Tennessee Cybersecurity Event Class Action Safe Harbor (Public Chapter 991)

Enacted in 2024, this law provides a legal safe harbor for private entities against class action lawsuits resulting from cybersecurity events, provided the event was not caused by “willful and wanton misconduct or gross negligence.” This raises the liability standard for plaintiffs in such cases.

Cyber Risk Definitions and Issues in Tennessee

Cyber risk is the potential for loss or harm due to a cyberattack or security incident. For Tennessee businesses, common issues that amplify these risks include:

• Inadequate Data Governance: Not knowing what data is collected, where it’s stored, or who has access.
• Insufficient Security Controls: Lack of strong encryption, multi-factor authentication, or robust intrusion detection systems.
• Employee Negligence: Human error, such as falling for phishing scams or mishandling sensitive data.
• Outdated Systems: Running legacy software or hardware with known vulnerabilities.
• Supply Chain Vulnerabilities: Weak security practices at third-party vendors or Nth-party suppliers.

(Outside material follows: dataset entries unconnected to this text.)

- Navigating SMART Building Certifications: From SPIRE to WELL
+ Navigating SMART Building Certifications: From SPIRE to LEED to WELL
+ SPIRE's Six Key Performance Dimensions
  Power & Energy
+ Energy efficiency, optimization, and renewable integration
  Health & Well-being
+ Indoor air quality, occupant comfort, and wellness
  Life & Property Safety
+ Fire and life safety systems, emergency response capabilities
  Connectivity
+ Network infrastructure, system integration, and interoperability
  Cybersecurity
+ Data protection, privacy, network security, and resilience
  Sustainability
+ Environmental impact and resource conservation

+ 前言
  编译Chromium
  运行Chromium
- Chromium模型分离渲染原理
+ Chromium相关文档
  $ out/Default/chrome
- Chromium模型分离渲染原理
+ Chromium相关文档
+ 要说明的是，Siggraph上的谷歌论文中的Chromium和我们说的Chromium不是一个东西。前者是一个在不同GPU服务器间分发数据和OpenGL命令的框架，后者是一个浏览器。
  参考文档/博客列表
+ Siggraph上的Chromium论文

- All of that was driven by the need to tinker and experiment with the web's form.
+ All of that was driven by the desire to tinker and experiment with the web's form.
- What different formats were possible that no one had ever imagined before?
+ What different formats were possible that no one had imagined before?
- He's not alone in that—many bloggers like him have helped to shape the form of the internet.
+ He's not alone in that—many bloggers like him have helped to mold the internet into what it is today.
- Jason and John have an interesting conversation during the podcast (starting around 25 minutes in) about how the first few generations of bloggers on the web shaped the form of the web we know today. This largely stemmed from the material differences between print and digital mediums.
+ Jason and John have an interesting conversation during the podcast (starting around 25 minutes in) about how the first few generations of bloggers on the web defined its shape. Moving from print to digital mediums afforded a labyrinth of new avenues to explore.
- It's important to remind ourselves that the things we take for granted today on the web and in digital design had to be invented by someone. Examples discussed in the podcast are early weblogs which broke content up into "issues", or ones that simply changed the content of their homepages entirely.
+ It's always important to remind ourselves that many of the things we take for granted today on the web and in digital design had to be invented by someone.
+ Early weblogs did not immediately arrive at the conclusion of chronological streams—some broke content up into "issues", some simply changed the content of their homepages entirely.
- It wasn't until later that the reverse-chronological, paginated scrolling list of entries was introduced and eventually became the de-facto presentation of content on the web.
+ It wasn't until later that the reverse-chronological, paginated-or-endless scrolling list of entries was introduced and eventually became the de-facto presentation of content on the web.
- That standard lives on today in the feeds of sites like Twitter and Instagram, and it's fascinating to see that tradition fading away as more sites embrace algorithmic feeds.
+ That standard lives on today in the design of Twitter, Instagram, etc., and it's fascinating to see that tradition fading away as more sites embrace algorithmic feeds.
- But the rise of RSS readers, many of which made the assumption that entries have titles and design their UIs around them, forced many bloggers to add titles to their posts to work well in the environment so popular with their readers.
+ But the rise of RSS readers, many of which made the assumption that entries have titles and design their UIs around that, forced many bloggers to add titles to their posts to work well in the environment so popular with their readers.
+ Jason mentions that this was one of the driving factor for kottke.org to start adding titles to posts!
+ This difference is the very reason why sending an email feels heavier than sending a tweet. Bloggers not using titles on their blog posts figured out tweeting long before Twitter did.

Proactive risk assessment is crucial. For a deeper understanding of risk management, visit TEKRiSQ’s Risk Assessment page.

Examples of Cyber Exposures for Tennessee Organizations

Failure to comply with Tennessee’s cybersecurity and privacy laws can lead to specific cyber exposures:

• TIPA Violations: Processing sensitive personal information without consent, failing to honor consumer rights requests, or not conducting required Data Protection Assessments.
• Data Breach Penalties: Fines and legal action under the Data Breach Notification Law for delayed or improper notification.
• Insurance Licensee Sanctions: Penalties from the Department of Commerce and Insurance for non-compliance with the Insurance Data Security Law.
• Class Action Lawsuits: While the new safe harbor exists, gross negligence or willful misconduct can still lead to costly class action litigation following a cybersecurity event.
• Reputational Damage: Public loss of trust due to mishandling of personal information, impacting customer loyalty and business opportunities.

Vulnerability, TPRM & Nth Party Issues in Tennessee Compliance

Vulnerability Management:

Tennessee’s laws, particularly TIPA’s requirement for “reasonable administrative, technical, and physical data security practices,” implicitly demand robust vulnerability management. Organizations must continuously identify, assess, and remediate security flaws in their systems and applications to prevent unauthorized access and data breaches. Effective Vulnerability Management is foundational to meeting these security obligations.

Third-Party Risk Management (TPRM):

TIPA requires controllers to enter into written contracts with data processors that include data-handling safeguards. This directly impacts TPRM, as businesses must ensure their third-party vendors (cloud providers, software vendors, data analytics firms) adhere to the same security and privacy standards. A weak link in your third-party chain can lead to your own non-compliance and a breach. Strengthen your vendor oversight with TEKRiSQ’s TPRM solutions.

Nth Party Risk:

The interconnected nature of modern business means that a breach at a sub-processor (an Nth party) of your direct vendor can still expose Tennessee resident data. While not explicitly detailed in TN law, prudent risk management, especially for sensitive data, dictates understanding and managing risks throughout the entire supply chain. Proactive Nth Party Risk Management helps ensure that your extended ecosystem meets necessary security standards.

Staying Compliant in Tennessee

Given the evolving nature of cybersecurity threats and legal requirements, Tennessee businesses should:

• Conduct regular data inventories and mapping to understand what personal information they collect and where it resides.
• Implement and regularly review comprehensive information security programs aligned with frameworks like NIST.
• Provide ongoing employee training on data privacy and cybersecurity best practices.
• Develop and test robust incident response plans.
• Engage with legal and cybersecurity experts to ensure continuous compliance and adapt to new legislative changes.

For official legislative information, consult the Tennessee General Assembly website.